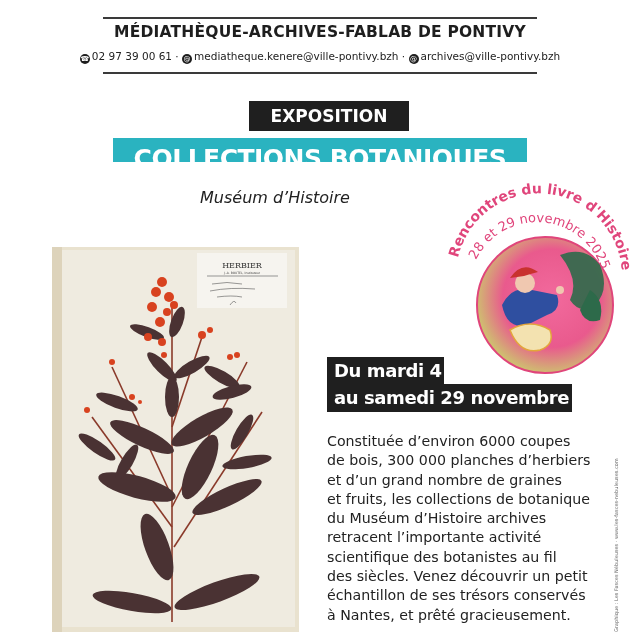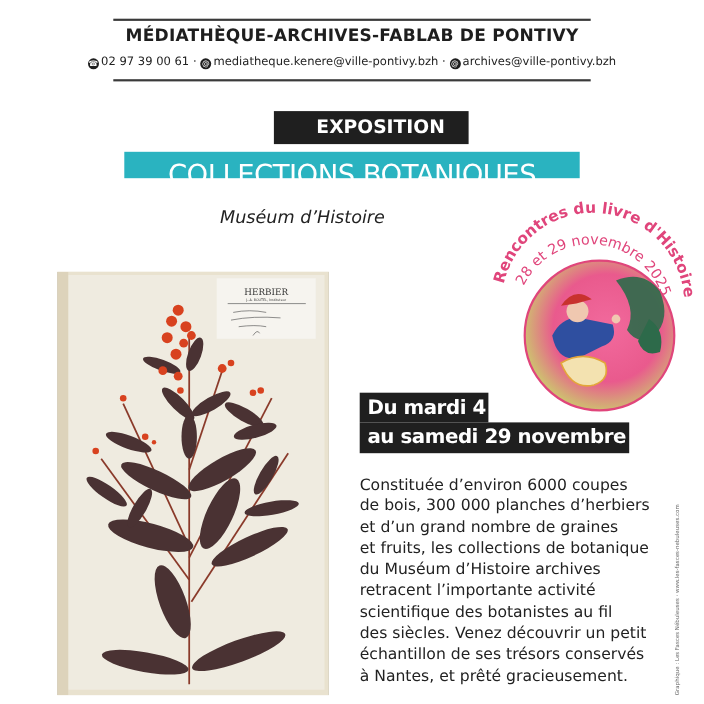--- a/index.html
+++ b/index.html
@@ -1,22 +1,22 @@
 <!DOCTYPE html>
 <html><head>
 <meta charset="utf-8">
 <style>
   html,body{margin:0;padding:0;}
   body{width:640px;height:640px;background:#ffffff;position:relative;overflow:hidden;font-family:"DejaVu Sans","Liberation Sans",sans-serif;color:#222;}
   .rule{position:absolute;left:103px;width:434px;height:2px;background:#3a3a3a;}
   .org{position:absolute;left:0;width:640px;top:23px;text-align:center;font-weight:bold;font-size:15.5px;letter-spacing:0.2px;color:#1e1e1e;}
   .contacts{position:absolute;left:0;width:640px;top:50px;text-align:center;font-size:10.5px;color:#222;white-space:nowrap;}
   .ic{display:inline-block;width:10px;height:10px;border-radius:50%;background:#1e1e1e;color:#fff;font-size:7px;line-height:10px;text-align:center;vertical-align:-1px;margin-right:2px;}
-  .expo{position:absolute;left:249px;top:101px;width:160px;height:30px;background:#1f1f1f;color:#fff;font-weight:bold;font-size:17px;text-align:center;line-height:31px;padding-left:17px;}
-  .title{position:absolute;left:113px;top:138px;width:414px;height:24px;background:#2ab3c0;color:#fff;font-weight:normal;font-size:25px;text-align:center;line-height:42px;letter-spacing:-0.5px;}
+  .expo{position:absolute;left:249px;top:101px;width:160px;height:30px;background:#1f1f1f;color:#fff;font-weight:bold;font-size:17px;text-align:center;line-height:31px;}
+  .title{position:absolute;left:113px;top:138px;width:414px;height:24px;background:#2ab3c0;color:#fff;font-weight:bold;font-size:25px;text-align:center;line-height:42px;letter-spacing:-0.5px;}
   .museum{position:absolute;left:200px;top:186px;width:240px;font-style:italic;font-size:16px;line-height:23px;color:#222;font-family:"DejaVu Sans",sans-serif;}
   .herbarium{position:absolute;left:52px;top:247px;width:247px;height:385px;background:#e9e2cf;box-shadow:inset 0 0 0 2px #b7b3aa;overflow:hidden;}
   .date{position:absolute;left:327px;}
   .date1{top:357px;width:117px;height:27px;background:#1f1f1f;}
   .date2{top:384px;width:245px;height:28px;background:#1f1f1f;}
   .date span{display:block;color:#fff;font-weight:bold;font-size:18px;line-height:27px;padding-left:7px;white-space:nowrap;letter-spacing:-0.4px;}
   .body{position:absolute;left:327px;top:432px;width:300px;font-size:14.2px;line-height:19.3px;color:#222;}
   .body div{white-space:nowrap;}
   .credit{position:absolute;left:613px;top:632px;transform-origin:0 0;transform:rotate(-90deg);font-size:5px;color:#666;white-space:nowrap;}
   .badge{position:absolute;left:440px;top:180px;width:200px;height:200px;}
■ ■ ■ ■ ■ ■ ■
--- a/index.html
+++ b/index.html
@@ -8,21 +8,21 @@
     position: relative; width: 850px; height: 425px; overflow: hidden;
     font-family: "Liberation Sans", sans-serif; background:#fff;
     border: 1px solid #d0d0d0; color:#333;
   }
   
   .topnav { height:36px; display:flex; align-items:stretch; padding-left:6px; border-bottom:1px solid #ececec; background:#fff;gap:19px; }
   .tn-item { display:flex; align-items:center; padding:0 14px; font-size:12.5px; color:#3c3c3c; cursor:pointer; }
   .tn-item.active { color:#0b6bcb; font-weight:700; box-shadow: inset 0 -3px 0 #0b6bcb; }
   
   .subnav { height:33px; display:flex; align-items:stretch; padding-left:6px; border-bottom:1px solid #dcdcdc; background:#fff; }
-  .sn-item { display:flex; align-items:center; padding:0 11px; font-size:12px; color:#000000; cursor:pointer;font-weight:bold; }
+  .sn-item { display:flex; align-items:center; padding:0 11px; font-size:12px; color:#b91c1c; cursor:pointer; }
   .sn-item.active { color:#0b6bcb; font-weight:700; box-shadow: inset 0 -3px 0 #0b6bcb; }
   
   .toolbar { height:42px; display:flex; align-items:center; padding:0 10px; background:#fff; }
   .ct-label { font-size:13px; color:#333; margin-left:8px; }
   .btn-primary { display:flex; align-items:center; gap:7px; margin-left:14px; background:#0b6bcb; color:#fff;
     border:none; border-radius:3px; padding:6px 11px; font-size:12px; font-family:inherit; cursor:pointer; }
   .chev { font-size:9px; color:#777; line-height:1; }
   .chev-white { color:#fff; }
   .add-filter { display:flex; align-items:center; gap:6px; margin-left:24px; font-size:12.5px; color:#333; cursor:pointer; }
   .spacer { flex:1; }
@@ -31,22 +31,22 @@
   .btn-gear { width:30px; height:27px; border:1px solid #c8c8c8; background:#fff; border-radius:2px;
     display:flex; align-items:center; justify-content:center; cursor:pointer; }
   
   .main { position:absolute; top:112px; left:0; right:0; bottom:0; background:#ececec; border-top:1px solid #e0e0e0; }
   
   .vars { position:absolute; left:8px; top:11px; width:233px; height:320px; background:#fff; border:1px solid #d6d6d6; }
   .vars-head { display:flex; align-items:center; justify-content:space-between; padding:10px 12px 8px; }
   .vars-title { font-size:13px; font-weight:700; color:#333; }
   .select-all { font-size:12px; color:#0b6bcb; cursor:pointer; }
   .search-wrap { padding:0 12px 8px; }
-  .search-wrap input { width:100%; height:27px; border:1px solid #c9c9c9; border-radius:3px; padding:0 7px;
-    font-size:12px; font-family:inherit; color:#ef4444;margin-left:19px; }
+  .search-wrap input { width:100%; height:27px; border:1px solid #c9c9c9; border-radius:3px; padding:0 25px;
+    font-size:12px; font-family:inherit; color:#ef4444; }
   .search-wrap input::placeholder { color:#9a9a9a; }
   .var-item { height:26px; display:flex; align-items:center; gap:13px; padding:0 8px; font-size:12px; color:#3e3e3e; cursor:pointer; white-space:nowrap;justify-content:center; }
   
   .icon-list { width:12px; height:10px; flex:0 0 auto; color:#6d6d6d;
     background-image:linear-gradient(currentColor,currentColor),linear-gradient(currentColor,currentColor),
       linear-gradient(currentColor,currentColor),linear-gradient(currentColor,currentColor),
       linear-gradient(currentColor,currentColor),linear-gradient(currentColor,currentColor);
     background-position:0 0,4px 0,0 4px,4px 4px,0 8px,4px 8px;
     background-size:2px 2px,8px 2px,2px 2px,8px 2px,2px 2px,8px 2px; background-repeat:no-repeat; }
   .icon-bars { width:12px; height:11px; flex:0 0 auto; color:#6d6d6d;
■ ■ ■ ■ ■ ■ ■
## PROBLEM TO SOLVE
Could you copy each line of the material that holds "bottom"?

## EXERCISE OUTPUT
   .topnav { height:36px; display:flex; align-items:stretch; padding-left:6px; border-bottom:1px solid #ececec; background:#fff;gap:19px; }
   .subnav { height:33px; display:flex; align-items:stretch; padding-left:6px; border-bottom:1px solid #dcdcdc; background:#fff; }
   .main { position:absolute; top:112px; left:0; right:0; bottom:0; background:#ececec; border-top:1px solid #e0e0e0; }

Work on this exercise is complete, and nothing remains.